## What you are asked to do
Set the listing down again exactly, please, apart from its pictures.

## Records for this task
★ ★ ★ ★ ★ ★ ★
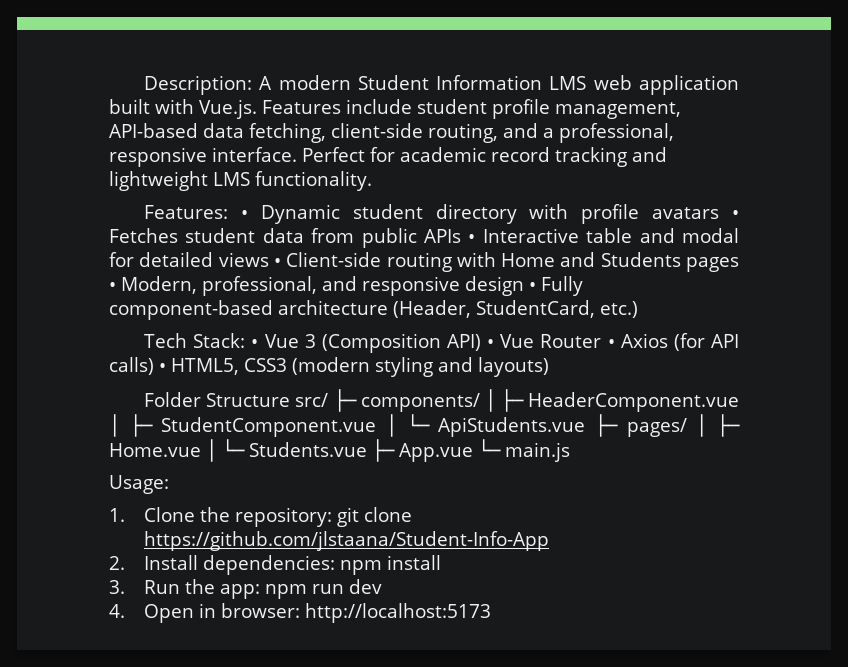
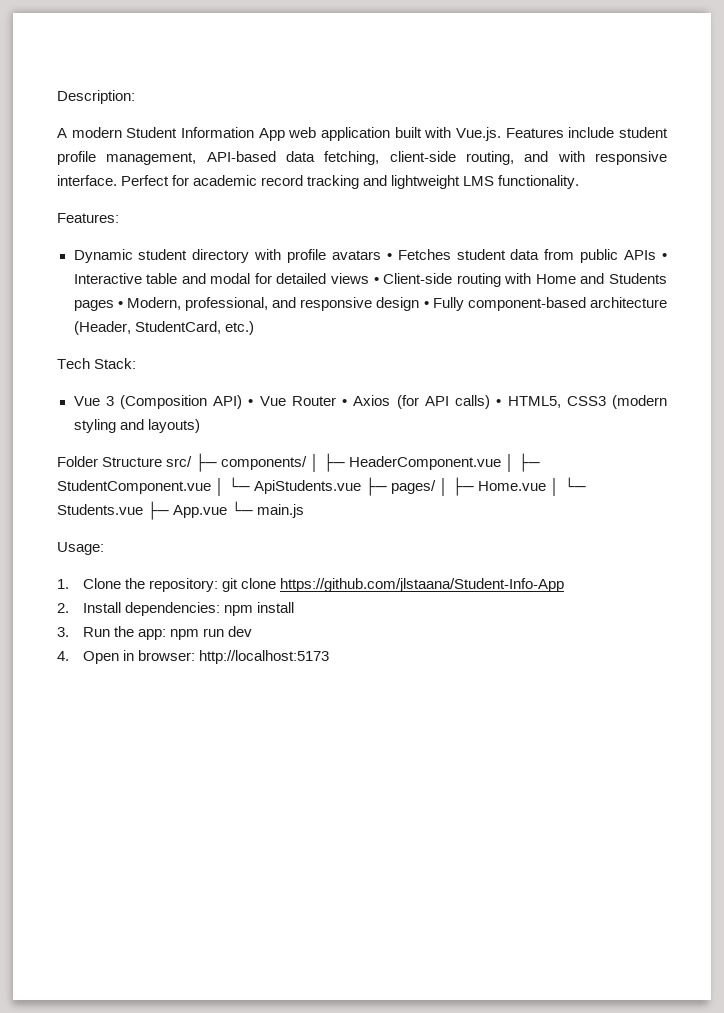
- Description: A modern Student Information LMS web application built with Vue.js. Features include student profile management, API-based data fetching, client-side routing, and a professional, responsive interface.
+ Description:
+ A modern Student Information App web application built with Vue.js. Features include student profile management, API-based data fetching, client-side routing, and with responsive interface.
- Features: • Dynamic student directory with profile avatars • Fetches student data from public APIs • Interactive table and modal for detailed views • Client-side routing with Home and Students pages • Modern, professional, and responsive design • Fully component-based architecture (Header, StudentCard, etc.)
+ Features:
+ Dynamic student directory with profile avatars • Fetches student data from public APIs • Interactive table and modal for detailed views • Client-side routing with Home and Students pages • Modern, professional, and responsive design • Fully component-based architecture (Header, StudentCard, etc.)
- Tech Stack: • Vue 3 (Composition API) • Vue Router • Axios (for API calls) • HTML5, CSS3 (modern styling and layouts)
+ Tech Stack:
+ Vue 3 (Composition API) • Vue Router • Axios (for API calls) • HTML5, CSS3 (modern styling and layouts)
★ ★ ★ ★ ★ ★ ★
## Expected answer
- Description: A modern Student Information LMS web application built with Vue.js. Features include student profile management, API-based data fetching, client-side routing, and a professional, responsive interface.
+ Description:
+ A modern Student Information App web application built with Vue.js. Features include student profile management, API-based data fetching, client-side routing, and with responsive interface.
- Features: • Dynamic student directory with profile avatars • Fetches student data from public APIs • Interactive table and modal for detailed views • Client-side routing with Home and Students pages • Modern, professional, and responsive design • Fully component-based architecture (Header, StudentCard, etc.)
+ Features:
+ Dynamic student directory with profile avatars • Fetches student data from public APIs • Interactive table and modal for detailed views • Client-side routing with Home and Students pages • Modern, professional, and responsive design • Fully component-based architecture (Header, StudentCard, etc.)
- Tech Stack: • Vue 3 (Composition API) • Vue Router • Axios (for API calls) • HTML5, CSS3 (modern styling and layouts)
+ Tech Stack:
+ Vue 3 (Composition API) • Vue Router • Axios (for API calls) • HTML5, CSS3 (modern styling and layouts)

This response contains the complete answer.